What you should do
Give every line of the material back exactly, images removed.

Information supplied
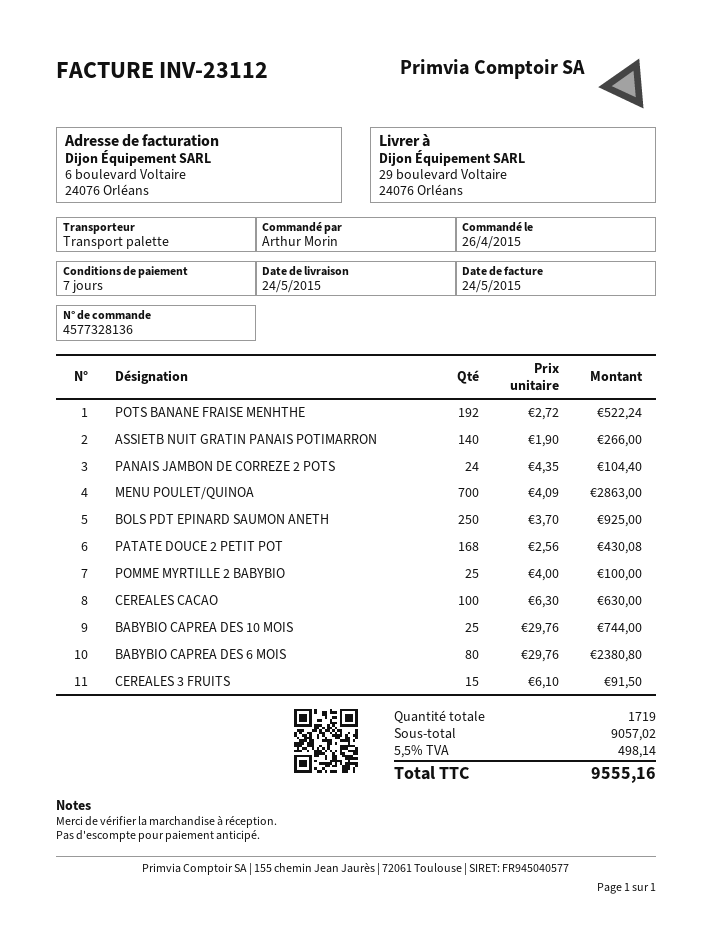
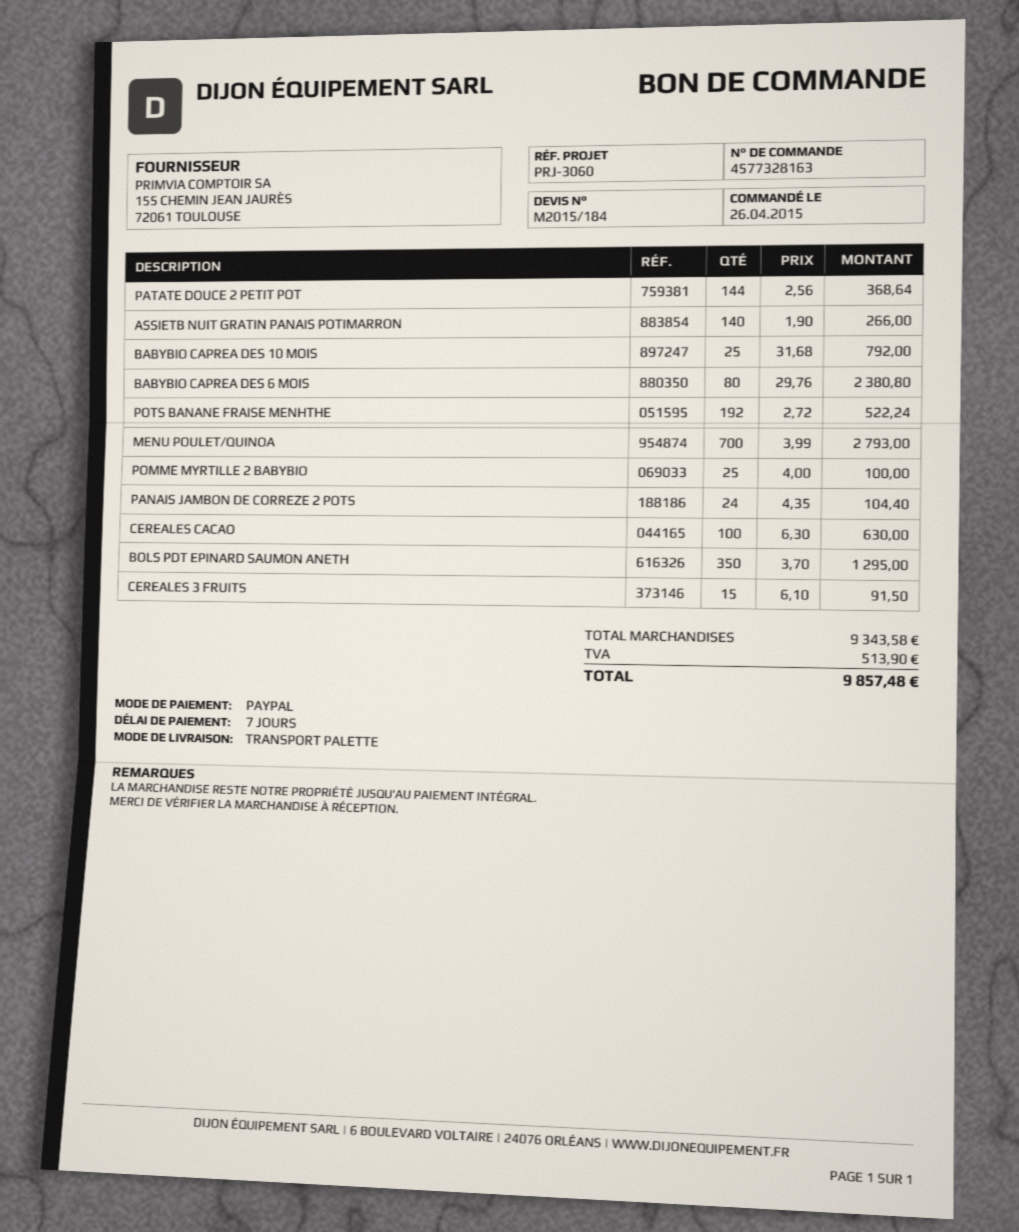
order number: 4577328136 -> 4577328163
MENU POULET/QUINOA: 700 x 4.09 = 2863.00 -> 700 x 3.99 = 2793.00
BOLS PDT EPINARD SAUMON ANETH: 250 x 3.70 = 925.00 -> 350 x 3.70 = 1295.00
PATATE DOUCE 2 PETIT POT: 168 x 2.56 = 430.08 -> 144 x 2.56 = 368.64
BABYBIO CAPREA DES 10 MOIS: 25 x 29.76 = 744.00 -> 25 x 31.68 = 792.00
subtotal: 9057.02 -> 9343.58
tax: 498.14 -> 513.90
total: 9555.16 -> 9857.48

Result
order number: 4577328136 -> 4577328163
MENU POULET/QUINOA: 700 x 4.09 = 2863.00 -> 700 x 3.99 = 2793.00
BOLS PDT EPINARD SAUMON ANETH: 250 x 3.70 = 925.00 -> 350 x 3.70 = 1295.00
PATATE DOUCE 2 PETIT POT: 168 x 2.56 = 430.08 -> 144 x 2.56 = 368.64
BABYBIO CAPREA DES 10 MOIS: 25 x 29.76 = 744.00 -> 25 x 31.68 = 792.00
subtotal: 9057.02 -> 9343.58
tax: 498.14 -> 513.90
total: 9555.16 -> 9857.48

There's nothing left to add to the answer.